#### GOAL OF THE EXERCISE:
Copy out all lines of the material below in which "color" occurs.

#### RECORDS FOR PROCESSING:
###

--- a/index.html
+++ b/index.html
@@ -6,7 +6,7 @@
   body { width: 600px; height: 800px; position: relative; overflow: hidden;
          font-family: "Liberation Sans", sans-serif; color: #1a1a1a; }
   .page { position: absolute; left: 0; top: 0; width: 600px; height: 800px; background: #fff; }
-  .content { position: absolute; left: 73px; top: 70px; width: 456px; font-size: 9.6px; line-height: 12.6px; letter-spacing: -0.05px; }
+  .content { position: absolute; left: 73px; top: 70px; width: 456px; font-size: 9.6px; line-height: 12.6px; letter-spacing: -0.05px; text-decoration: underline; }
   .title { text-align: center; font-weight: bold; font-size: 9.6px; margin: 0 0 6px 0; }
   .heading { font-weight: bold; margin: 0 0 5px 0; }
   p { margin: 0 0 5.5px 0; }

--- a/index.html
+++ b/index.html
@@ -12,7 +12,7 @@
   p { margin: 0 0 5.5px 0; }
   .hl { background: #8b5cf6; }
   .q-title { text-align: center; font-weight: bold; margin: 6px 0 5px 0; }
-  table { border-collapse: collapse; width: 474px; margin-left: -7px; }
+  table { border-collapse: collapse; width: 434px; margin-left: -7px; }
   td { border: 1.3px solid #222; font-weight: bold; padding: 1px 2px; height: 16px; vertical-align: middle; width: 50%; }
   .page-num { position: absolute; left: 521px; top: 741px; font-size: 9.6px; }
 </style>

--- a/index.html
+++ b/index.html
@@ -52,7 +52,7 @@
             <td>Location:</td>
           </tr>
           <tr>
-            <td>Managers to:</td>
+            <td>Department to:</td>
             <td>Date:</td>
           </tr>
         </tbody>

###

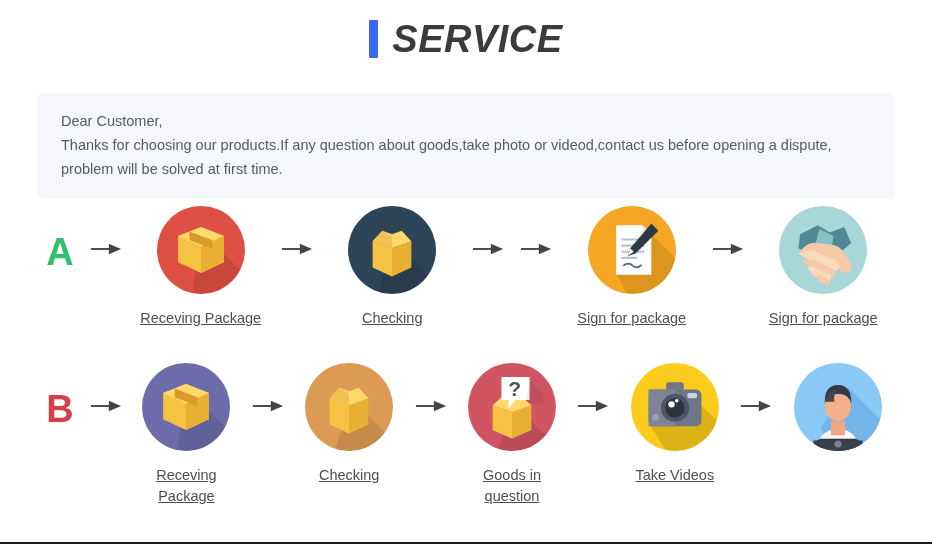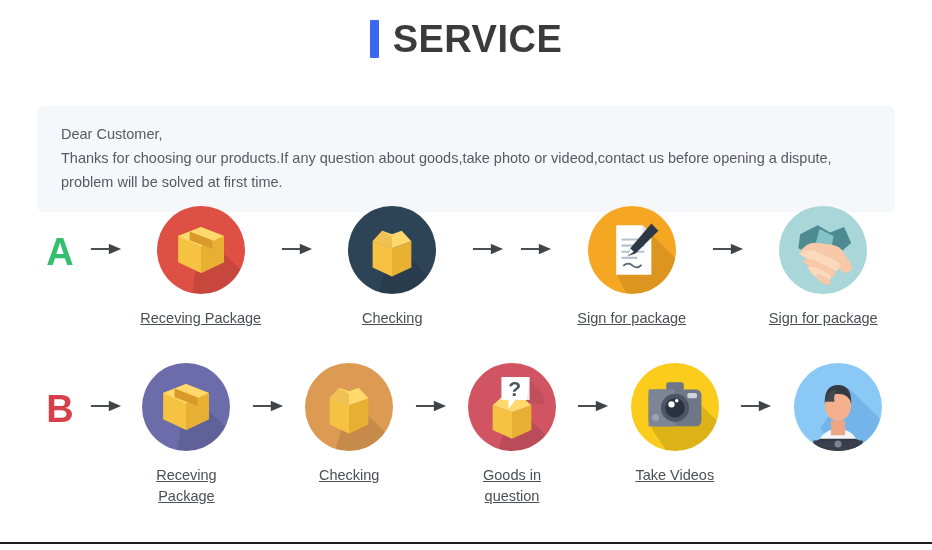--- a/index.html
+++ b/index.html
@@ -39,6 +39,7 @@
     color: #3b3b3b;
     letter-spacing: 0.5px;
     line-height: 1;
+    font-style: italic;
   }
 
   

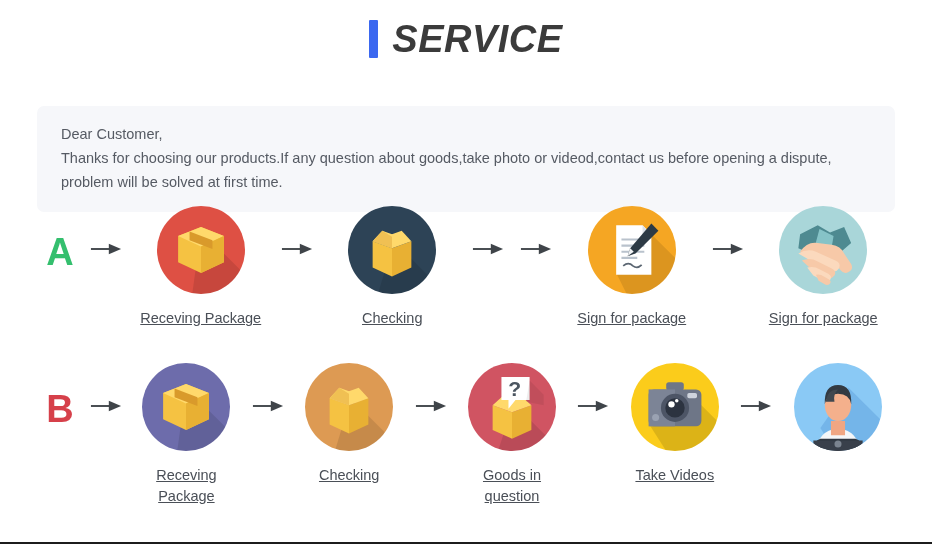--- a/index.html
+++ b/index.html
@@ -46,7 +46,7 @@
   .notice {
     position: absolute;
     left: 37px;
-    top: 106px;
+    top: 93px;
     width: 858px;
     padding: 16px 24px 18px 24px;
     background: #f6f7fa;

###

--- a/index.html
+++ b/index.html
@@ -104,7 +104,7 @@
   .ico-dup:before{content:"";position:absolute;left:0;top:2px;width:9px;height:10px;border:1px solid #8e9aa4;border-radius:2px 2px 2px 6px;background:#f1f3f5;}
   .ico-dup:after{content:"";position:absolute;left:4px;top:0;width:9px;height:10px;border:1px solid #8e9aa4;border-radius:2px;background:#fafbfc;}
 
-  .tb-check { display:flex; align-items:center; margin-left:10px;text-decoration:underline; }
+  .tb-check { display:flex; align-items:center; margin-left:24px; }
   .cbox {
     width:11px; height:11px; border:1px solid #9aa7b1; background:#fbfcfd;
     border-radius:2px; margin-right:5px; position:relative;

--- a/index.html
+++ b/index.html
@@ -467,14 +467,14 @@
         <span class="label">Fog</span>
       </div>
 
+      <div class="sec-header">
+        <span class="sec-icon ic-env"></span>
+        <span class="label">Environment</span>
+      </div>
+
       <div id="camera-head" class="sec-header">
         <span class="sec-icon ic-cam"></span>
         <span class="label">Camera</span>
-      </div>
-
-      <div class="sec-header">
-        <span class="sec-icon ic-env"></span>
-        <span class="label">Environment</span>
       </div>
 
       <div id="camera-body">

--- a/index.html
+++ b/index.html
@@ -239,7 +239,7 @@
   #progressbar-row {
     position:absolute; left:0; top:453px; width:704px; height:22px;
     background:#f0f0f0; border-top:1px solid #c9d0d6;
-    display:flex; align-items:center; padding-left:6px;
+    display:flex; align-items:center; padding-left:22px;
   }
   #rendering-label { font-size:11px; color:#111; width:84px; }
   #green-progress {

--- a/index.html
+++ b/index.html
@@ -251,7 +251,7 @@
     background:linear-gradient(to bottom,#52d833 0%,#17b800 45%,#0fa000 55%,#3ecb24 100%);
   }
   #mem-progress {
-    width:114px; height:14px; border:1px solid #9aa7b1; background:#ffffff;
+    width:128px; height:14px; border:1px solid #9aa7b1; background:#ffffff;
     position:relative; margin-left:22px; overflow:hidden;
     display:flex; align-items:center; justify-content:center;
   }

###

#### REPLY:
          font-family: "Liberation Sans", sans-serif; color: #1a1a1a; }
     color: #3b3b3b;
   #rendering-label { font-size:11px; color:#111; width:84px; }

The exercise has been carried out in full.